## [THE PROBLEM]
Go line by line through the data and copy those with the word "please".

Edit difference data
_ _ _ _ _
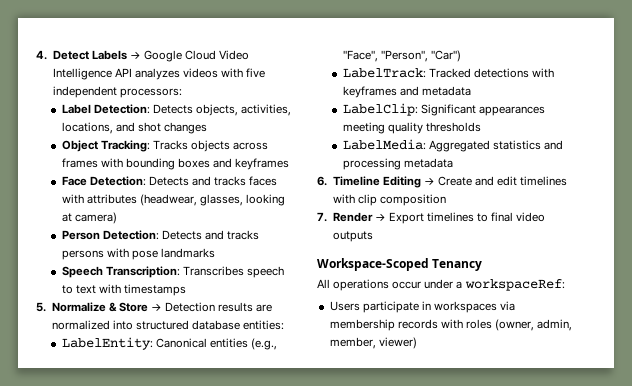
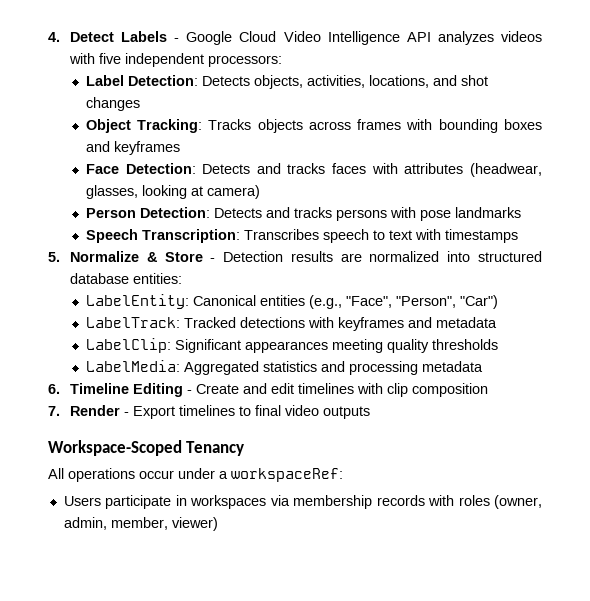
- 4. Detect Labels → Google Cloud Video Intelligence API analyzes videos with five independent processors:
+ 4. Detect Labels - Google Cloud Video Intelligence API analyzes videos with five independent processors:
- 5. Normalize & Store → Detection results are normalized into structured database entities:
+ 5. Normalize & Store - Detection results are normalized into structured database entities:
- 6. Timeline Editing → Create and edit timelines with clip composition
+ 6. Timeline Editing - Create and edit timelines with clip composition
- 7. Render → Export timelines to final video outputs
+ 7. Render - Export timelines to final video outputs

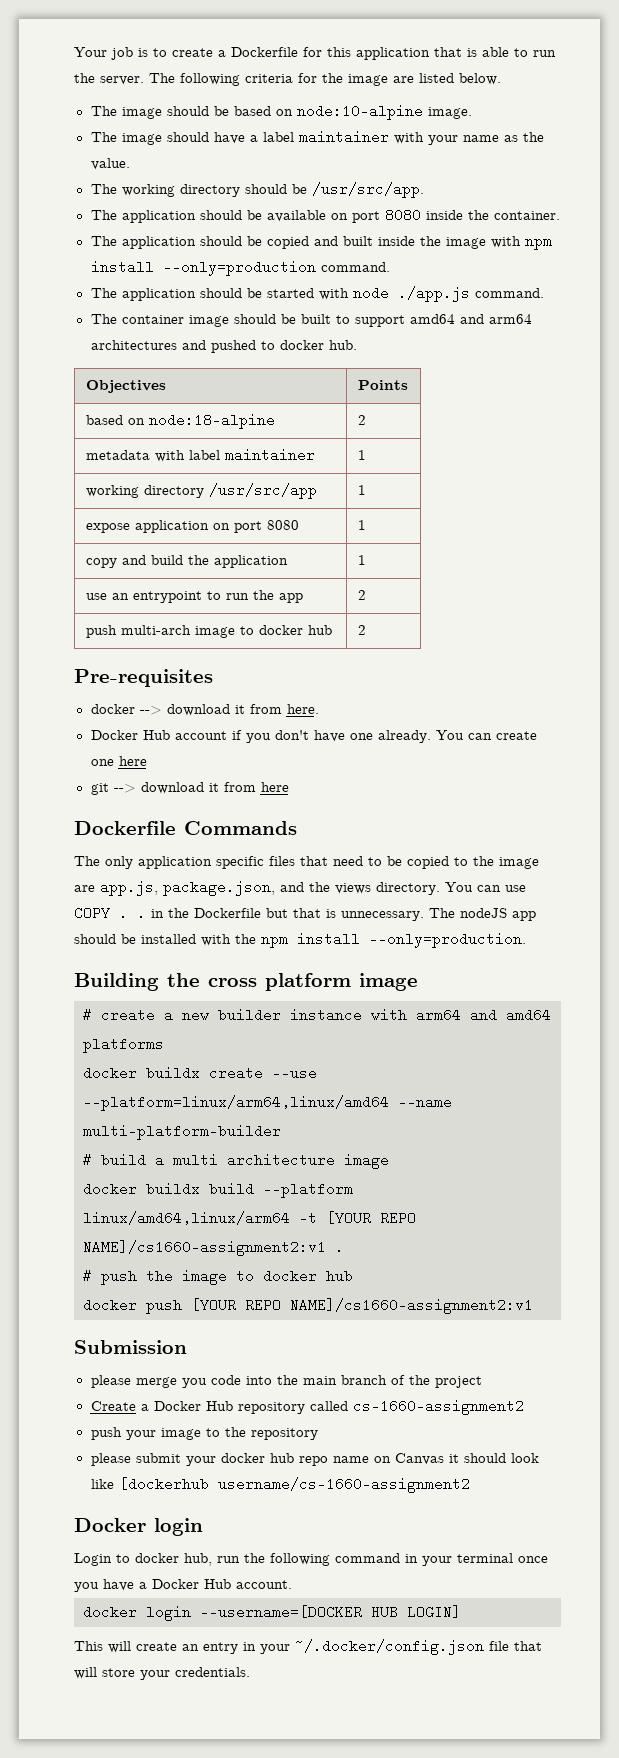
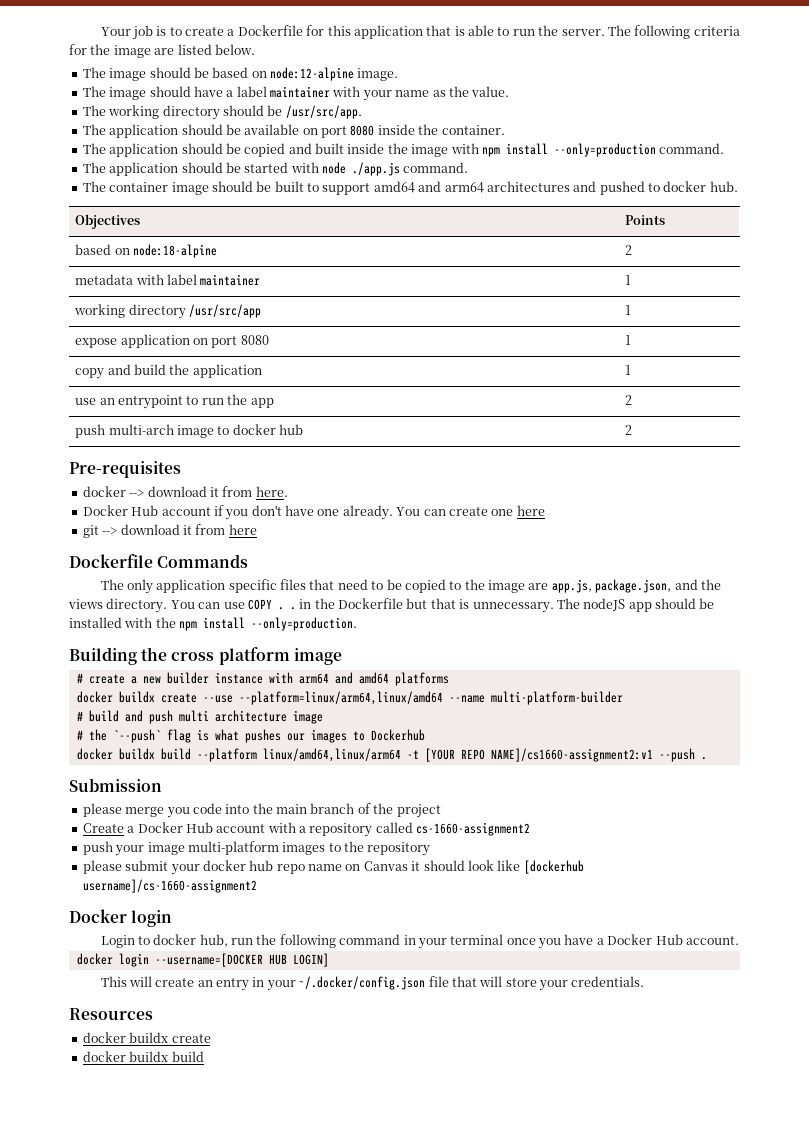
- The image should be based on node:10-alpine image.
+ The image should be based on node:12-alpine image.
- # build a multi architecture image
+ # build and push multi architecture image
+ # the `--push` flag is what pushes our images to Dockerhub
- docker buildx build --platform linux/amd64,linux/arm64 -t [YOUR REPO NAME]/cs1660-assignment2:v1 .
- # push the image to docker hub
- docker push [YOUR REPO NAME]/cs1660-assignment2:v1
+ docker buildx build --platform linux/amd64,linux/arm64 -t [YOUR REPO NAME]/cs1660-assignment2:v1 --push .
- Create a Docker Hub repository called cs-1660-assignment2
+ Create a Docker Hub account with a repository called cs-1660-assignment2
- push your image to the repository
+ push your image multi-platform images to the repository
- please submit your docker hub repo name on Canvas it should look like [dockerhub username/cs-1660-assignment2
+ please submit your docker hub repo name on Canvas it should look like [dockerhub username]/cs-1660-assignment2
+ Resources
+ docker buildx create
+ docker buildx build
_ _ _ _ _
## [TASK RESULT]
- please submit your docker hub repo name on Canvas it should look like [dockerhub username/cs-1660-assignment2
+ please submit your docker hub repo name on Canvas it should look like [dockerhub username]/cs-1660-assignment2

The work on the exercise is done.